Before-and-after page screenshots

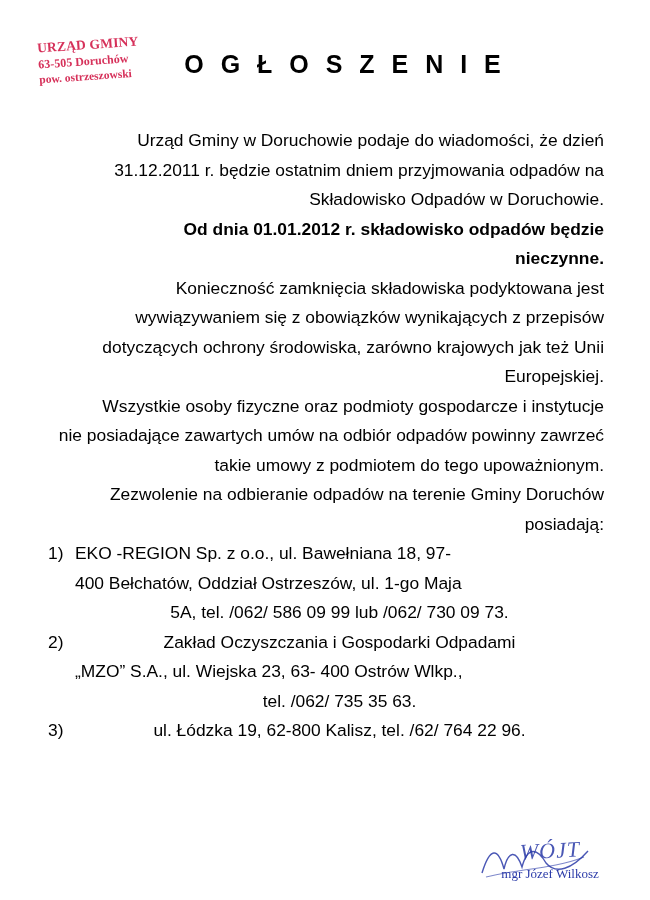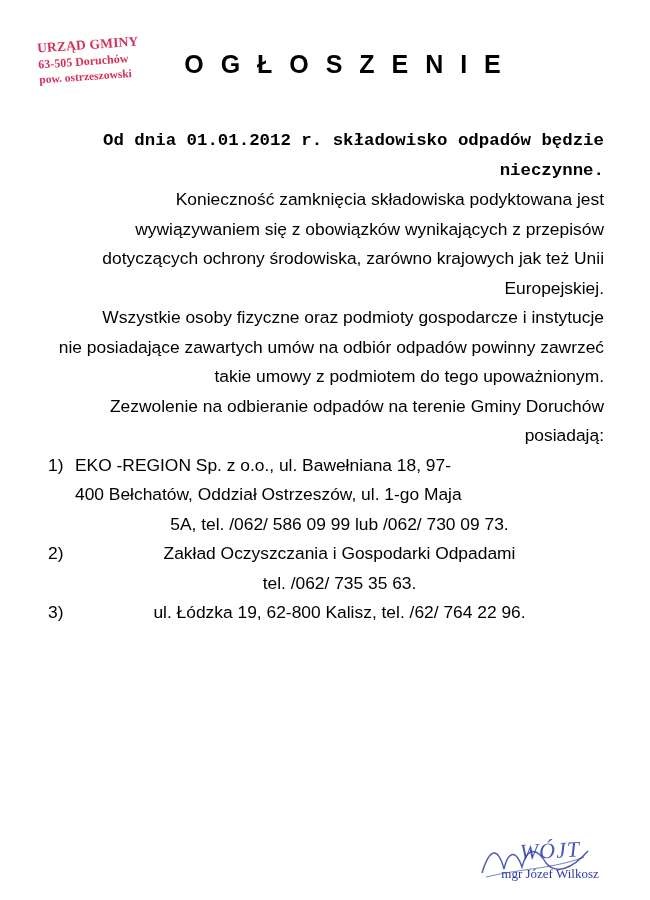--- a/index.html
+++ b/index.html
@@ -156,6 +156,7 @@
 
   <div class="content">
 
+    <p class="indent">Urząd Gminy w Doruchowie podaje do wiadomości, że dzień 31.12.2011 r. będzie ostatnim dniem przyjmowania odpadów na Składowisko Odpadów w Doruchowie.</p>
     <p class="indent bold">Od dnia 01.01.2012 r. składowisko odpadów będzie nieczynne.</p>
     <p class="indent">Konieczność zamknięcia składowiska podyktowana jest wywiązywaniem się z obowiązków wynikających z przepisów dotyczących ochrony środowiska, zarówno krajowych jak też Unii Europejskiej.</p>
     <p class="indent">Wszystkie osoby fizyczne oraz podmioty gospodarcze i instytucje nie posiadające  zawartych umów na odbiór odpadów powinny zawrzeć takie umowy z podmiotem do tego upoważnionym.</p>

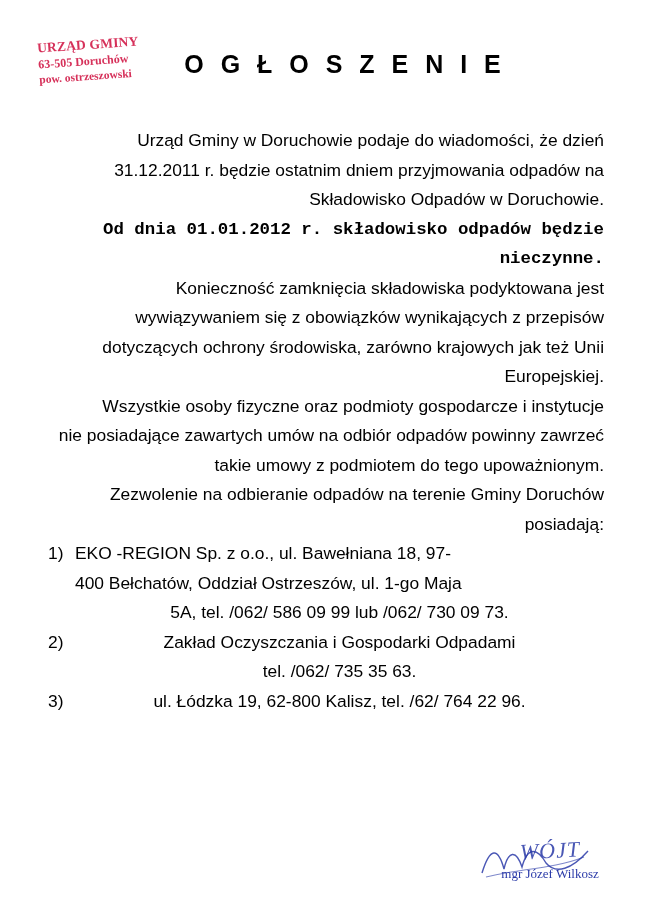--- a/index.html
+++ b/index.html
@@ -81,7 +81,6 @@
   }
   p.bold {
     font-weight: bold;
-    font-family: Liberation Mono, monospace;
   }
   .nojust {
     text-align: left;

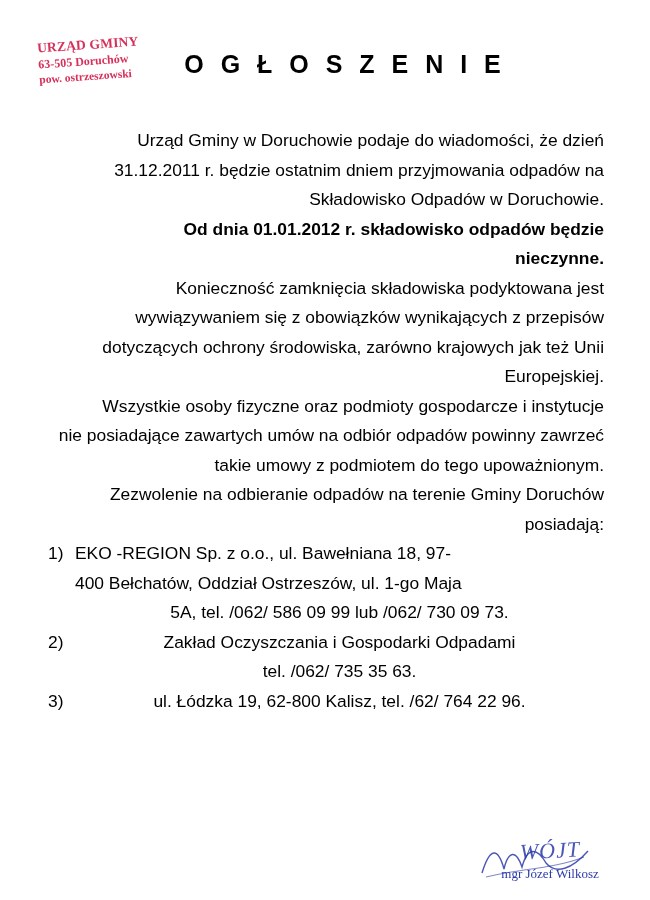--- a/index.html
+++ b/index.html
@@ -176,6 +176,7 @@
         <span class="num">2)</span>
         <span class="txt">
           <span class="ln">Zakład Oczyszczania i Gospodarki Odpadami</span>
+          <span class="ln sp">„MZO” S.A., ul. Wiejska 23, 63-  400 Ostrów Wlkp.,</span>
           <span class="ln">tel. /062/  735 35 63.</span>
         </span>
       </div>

YOUR TASK
Copy out only the lines of the records above from the one with "-156,6 +156,7 @@" through the one with "odpadów będzie nieczynne.</p>", exactly as they stand, both included.

RESULT FOR THIS EXERCISE
@@ -156,6 +156,7 @@
 
   <div class="content">
 
+    <p class="indent">Urząd Gminy w Doruchowie podaje do wiadomości, że dzień 31.12.2011 r. będzie ostatnim dniem przyjmowania odpadów na Składowisko Odpadów w Doruchowie.</p>
     <p class="indent bold">Od dnia 01.01.2012 r. składowisko odpadów będzie nieczynne.</p>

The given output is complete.